Let’s look at each of these in more detail.

Asking the same questions

This may sound obvious, but it’s too easy to have slight (or major) edits creep into your survey. The problem is, we then cannot say if the change we observed between survey periods is a result of actual change that occurred in the market, or if the change was a result of the changing question (i.e., people interpreted the question slightly differently).

Should you never add or change a question? Not necessarily. If the underlying goal of that question has changed, then it may need to be updated to get you the best information going forward. Sure, you may not be able to compare it looking back, but getting the best information today may outweigh the goal of measuring change on the previous question.
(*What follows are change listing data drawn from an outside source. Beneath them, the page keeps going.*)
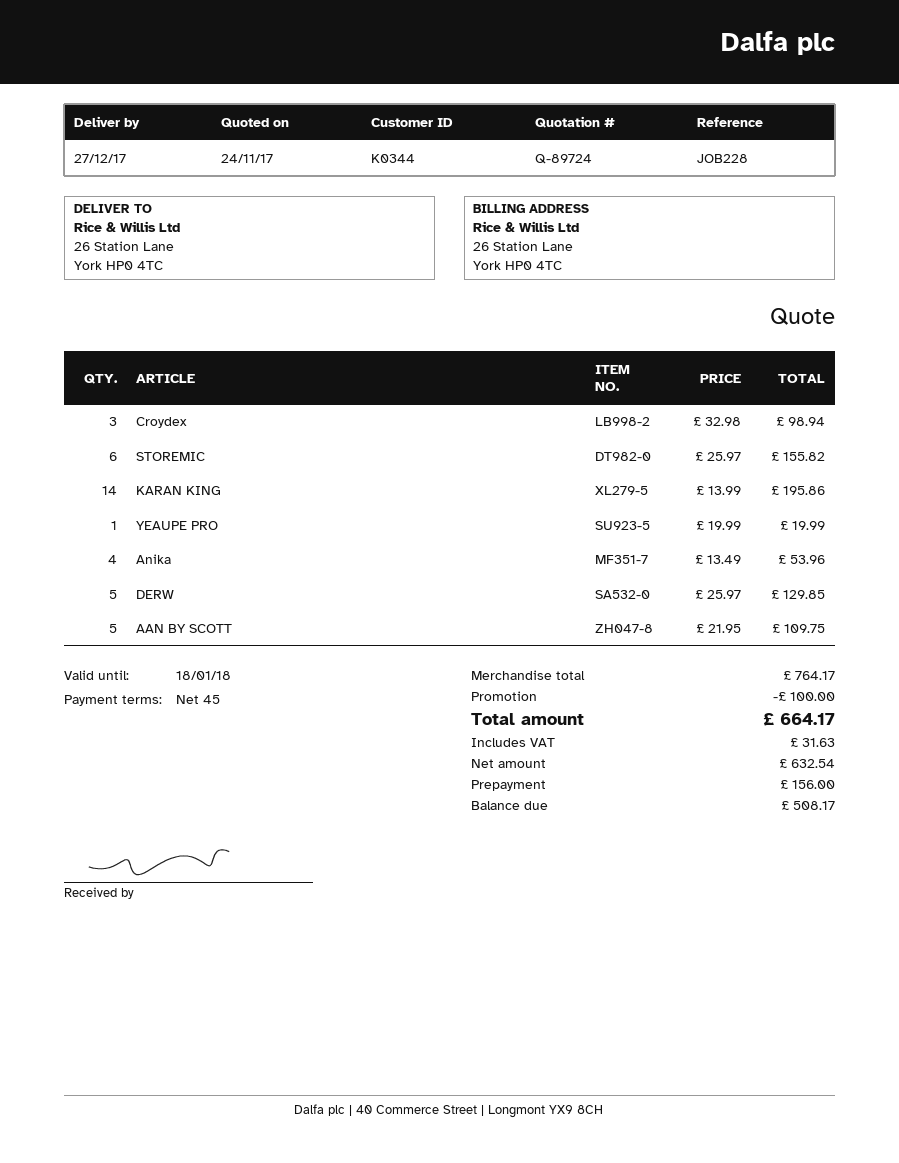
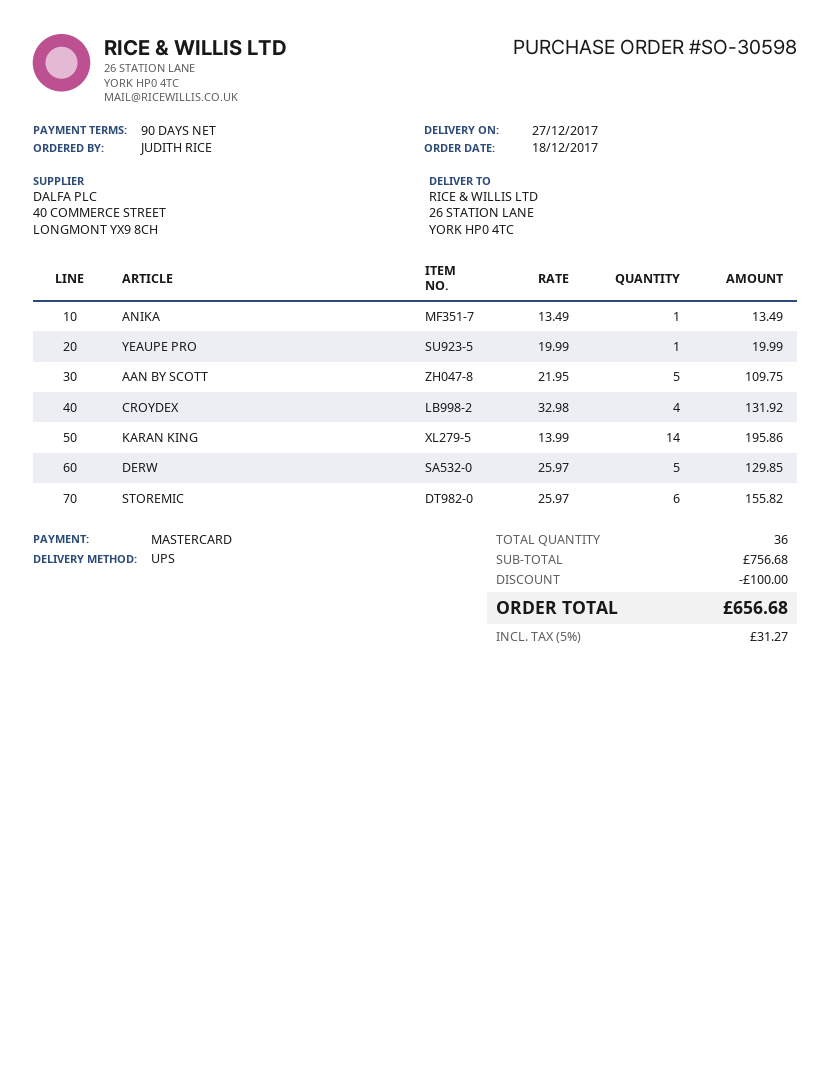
payment terms: 45 days -> 90 days
Croydex: 3 x 32.98 = 98.94 -> 4 x 32.98 = 131.92
Anika: 4 x 13.49 = 53.96 -> 1 x 13.49 = 13.49
subtotal: 764.17 -> 756.68
tax: 31.63 -> 31.27
total: 664.17 -> 656.68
If you are going to change or add questions to the survey, try to keep them at the end of the survey so the experience of the first part of the survey is similar.

Asking them the same way

Just as changing the actual question can cause issues in your tracker, changing how you’re asking them can also make an impact. Moving from telephone to online, from in-person to self-administered, and so on can cause changes due to how respondents understand the question and other social factors. For instance, respondents may give more socially desirable answers when talking to a live interviewer than they will online. Reading a question yourself can lead to a different understanding of the question than when it is read to you.

 

Similarly, training your data collectors with consistent instructions and expectations makes a difference for research via live interviewers as well. Just because the mode is the same (e.g., intercept surveys, in-class student surveys, etc.) doesn’t mean it’s being implemented the same way.

Asking a comparable group

Again, this may seem obvious, but small changes in who you are asking can impact your results. For instance, if you’re researching your customers, and on one survey you only get feedback from customers who have contacted your help line, and on another survey you surveyed a random sample of all customers, the two groups, despite both being customers, are not in fact the same. The ones who have contacted your help line likely had different experiences – good or bad – that the broader customer base may not have.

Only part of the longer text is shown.